When you care too much, it means you have a strong attachment to whatever you are fixating on. Fortunately, our brains are, at least partly, rational. By going through each of our attachments, and the drives that are creating them, we can convince our brains that we don’t actually need to keep caring about the thing that’s troubling us. Less care = less investment, less investment = less energy wasted. When we are drained of energy we feel low, when that feeling becomes persistent, we call that depression.
As frustrating as it can be dealing with things that are out of your control, know that there is at least one thing within your control-the way you respond.

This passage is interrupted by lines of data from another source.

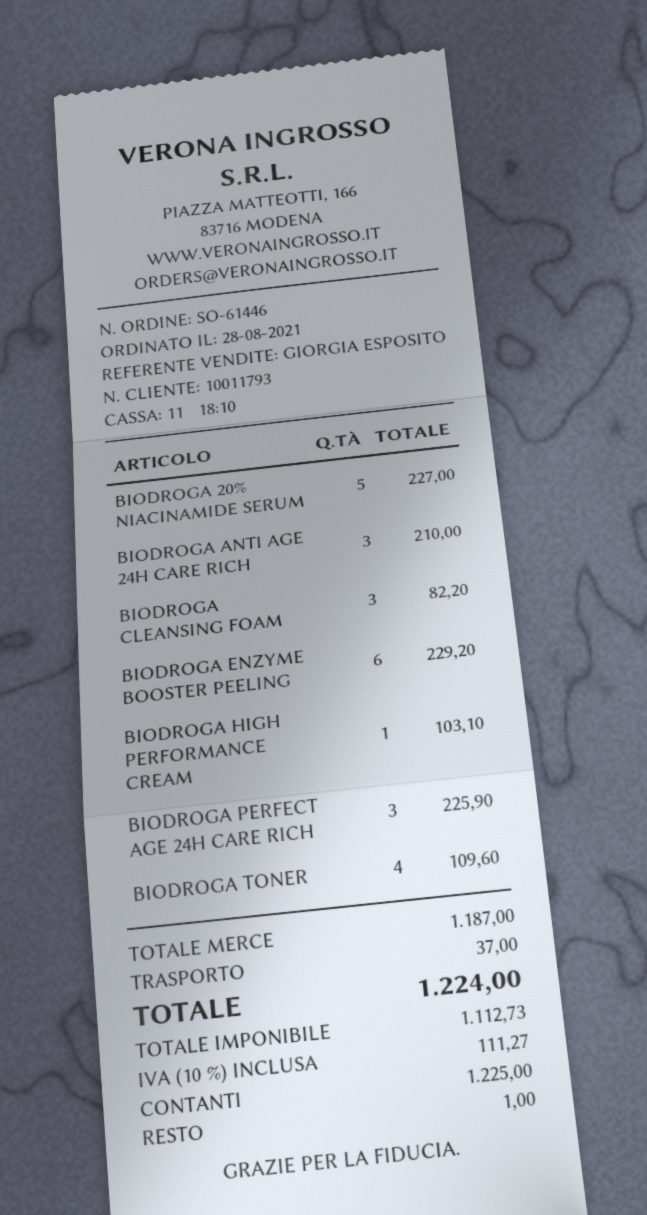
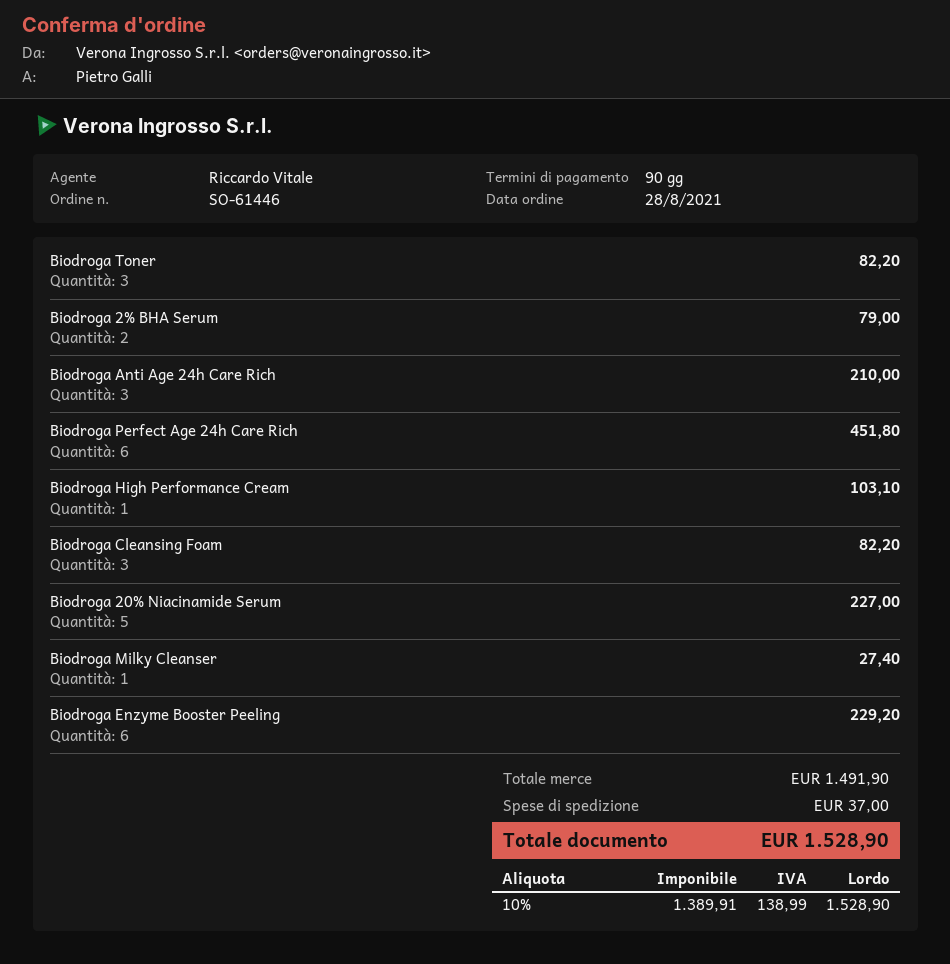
sales rep: GIORGIA ESPOSITO -> Riccardo Vitale
BIODROGA PERFECT AGE 24H CARE RICH: 3 for 225.90 -> 6 for 451.80
BIODROGA TONER: 4 for 109.60 -> 3 for 82.20
Biodroga 2% BHA Serum: none -> 2 for 79.00
Biodroga Milky Cleanser: none -> 1 for 27.40
subtotal: 1187.00 -> 1491.90
net: 1112.73 -> 1389.91
tax: 10% = 111.27 -> 10% = 138.99
total: 1224.00 -> 1528.90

When it comes to worries, one of the problems you should stop worrying about is something you can’t control. The idea is to put your energy into something you can control, but for many, this is hard. Here are some ways you can stop worrying or caring.
- Make a list of what you can and can’t control. Focus and put your energy toward what you’re able to control, and hopefully, you’ll start to worry less.
- By focusing on what you can control, you will operate more efficiently. We can’t change people and the situations they face, but you can change yourself.
- Practicing meditative mindfulness is a good way for you to stop caring. Mindfulness teaches you to let go of any self-defeating thoughts or circumstances you can’t control, and instead worry about the here and now.
- Notice how you cope with your worries. Do you spend time thinking about them endlessly, or do you come up with solutions? When you start to focus on what you can change, come up with a plan. Mentally strong people solve problems and they don’t ruminate as much.
- Seek help from a therapist. One technique a therapist can teach you is cognitive behavioral therapy, where you can learn to control how you react by changing your thoughts and habits.
They can help identify your fears concerning what you can’t control. For example, if you’re always predicting a catastrophic outcome, why do you do that? The people and circumstances you’ve faced can be one reason why you feel this way. Learning to spend less time with catastrophic predictions and endless rumination may require some therapy.